*** The input Section Begins ***
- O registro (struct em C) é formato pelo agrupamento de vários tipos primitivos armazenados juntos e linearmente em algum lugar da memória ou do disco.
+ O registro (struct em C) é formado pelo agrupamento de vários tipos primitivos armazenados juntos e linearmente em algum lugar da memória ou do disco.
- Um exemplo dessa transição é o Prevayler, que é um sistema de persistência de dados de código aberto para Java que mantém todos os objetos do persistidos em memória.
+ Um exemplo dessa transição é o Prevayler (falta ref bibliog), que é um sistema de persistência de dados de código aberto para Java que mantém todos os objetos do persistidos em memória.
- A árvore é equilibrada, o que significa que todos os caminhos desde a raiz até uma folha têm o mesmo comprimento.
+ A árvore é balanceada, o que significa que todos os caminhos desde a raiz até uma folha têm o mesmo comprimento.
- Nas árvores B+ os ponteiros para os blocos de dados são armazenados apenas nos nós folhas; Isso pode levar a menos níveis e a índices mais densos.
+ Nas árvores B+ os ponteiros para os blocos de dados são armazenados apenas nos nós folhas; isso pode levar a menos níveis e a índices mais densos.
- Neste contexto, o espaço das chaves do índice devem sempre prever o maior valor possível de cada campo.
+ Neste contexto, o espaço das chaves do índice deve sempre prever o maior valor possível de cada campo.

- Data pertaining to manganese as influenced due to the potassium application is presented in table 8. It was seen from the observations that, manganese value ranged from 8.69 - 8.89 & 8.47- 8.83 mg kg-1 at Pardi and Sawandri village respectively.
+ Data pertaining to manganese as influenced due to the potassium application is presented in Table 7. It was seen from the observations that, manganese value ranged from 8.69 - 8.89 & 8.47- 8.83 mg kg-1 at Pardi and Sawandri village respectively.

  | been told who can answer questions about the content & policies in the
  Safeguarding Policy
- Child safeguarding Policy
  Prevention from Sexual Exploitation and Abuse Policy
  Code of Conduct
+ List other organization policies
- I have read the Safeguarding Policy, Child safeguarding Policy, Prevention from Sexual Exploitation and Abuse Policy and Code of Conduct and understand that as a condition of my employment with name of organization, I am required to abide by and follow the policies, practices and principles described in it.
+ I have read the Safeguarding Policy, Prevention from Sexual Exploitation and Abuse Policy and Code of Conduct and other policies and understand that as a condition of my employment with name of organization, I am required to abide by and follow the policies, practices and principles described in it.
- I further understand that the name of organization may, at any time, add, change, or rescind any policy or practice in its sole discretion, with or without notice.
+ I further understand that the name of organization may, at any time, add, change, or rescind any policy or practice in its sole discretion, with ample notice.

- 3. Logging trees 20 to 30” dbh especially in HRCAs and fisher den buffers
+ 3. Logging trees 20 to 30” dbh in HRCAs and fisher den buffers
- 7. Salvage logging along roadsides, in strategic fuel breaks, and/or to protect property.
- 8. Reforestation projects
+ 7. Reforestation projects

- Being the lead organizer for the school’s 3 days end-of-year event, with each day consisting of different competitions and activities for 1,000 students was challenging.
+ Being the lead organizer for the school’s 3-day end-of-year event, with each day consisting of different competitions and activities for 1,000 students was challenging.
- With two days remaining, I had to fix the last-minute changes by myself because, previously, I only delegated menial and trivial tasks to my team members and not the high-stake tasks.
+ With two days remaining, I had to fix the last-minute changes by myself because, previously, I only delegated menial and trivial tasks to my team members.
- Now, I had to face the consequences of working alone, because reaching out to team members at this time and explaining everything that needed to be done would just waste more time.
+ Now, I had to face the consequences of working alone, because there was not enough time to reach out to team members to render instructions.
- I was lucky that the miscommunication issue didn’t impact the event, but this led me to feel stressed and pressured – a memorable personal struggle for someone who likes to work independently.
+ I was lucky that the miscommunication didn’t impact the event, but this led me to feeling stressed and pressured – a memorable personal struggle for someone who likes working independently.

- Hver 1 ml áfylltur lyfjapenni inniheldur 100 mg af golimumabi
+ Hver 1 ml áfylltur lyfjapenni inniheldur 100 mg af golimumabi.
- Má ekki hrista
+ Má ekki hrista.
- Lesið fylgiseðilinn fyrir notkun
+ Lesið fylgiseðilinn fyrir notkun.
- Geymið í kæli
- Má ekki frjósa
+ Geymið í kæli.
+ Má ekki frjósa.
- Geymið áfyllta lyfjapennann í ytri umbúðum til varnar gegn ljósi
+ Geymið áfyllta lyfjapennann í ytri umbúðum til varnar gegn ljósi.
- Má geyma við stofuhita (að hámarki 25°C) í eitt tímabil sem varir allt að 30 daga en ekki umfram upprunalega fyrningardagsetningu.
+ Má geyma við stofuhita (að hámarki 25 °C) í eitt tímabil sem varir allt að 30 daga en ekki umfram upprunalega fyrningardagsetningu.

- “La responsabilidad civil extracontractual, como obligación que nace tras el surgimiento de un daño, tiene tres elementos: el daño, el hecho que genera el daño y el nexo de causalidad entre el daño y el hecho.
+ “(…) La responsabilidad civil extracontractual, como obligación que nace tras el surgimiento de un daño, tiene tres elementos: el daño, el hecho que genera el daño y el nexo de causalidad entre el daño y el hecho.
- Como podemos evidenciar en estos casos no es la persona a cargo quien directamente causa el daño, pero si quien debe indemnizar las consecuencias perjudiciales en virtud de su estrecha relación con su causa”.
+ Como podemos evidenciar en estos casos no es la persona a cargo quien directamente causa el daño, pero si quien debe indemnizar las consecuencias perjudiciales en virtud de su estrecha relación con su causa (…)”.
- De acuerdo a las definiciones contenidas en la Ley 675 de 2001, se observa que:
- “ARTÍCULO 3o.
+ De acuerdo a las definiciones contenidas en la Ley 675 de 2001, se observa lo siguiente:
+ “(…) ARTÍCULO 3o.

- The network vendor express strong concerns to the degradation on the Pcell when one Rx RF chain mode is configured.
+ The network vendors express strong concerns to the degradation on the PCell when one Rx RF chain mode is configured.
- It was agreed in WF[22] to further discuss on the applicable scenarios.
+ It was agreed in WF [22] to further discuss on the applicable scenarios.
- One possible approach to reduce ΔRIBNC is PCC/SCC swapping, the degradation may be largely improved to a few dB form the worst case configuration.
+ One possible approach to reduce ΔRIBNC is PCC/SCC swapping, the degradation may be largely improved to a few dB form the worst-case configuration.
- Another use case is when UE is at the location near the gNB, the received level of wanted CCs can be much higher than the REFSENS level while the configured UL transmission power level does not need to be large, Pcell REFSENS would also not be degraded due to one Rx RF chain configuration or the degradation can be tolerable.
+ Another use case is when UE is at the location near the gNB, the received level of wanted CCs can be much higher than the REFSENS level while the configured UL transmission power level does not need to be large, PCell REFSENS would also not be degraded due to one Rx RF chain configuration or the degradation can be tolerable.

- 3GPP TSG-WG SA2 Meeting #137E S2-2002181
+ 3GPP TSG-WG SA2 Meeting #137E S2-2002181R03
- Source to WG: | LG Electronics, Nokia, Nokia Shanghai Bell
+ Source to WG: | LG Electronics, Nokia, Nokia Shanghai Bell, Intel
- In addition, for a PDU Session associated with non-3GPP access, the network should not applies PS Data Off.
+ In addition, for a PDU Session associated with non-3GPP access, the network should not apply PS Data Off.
*** The input Section Ends ***
Problem statement:
Where a line in the records above contains the string "Hver", return that line.

Task response:
- Hver 1 ml áfylltur lyfjapenni inniheldur 100 mg af golimumabi
+ Hver 1 ml áfylltur lyfjapenni inniheldur 100 mg af golimumabi.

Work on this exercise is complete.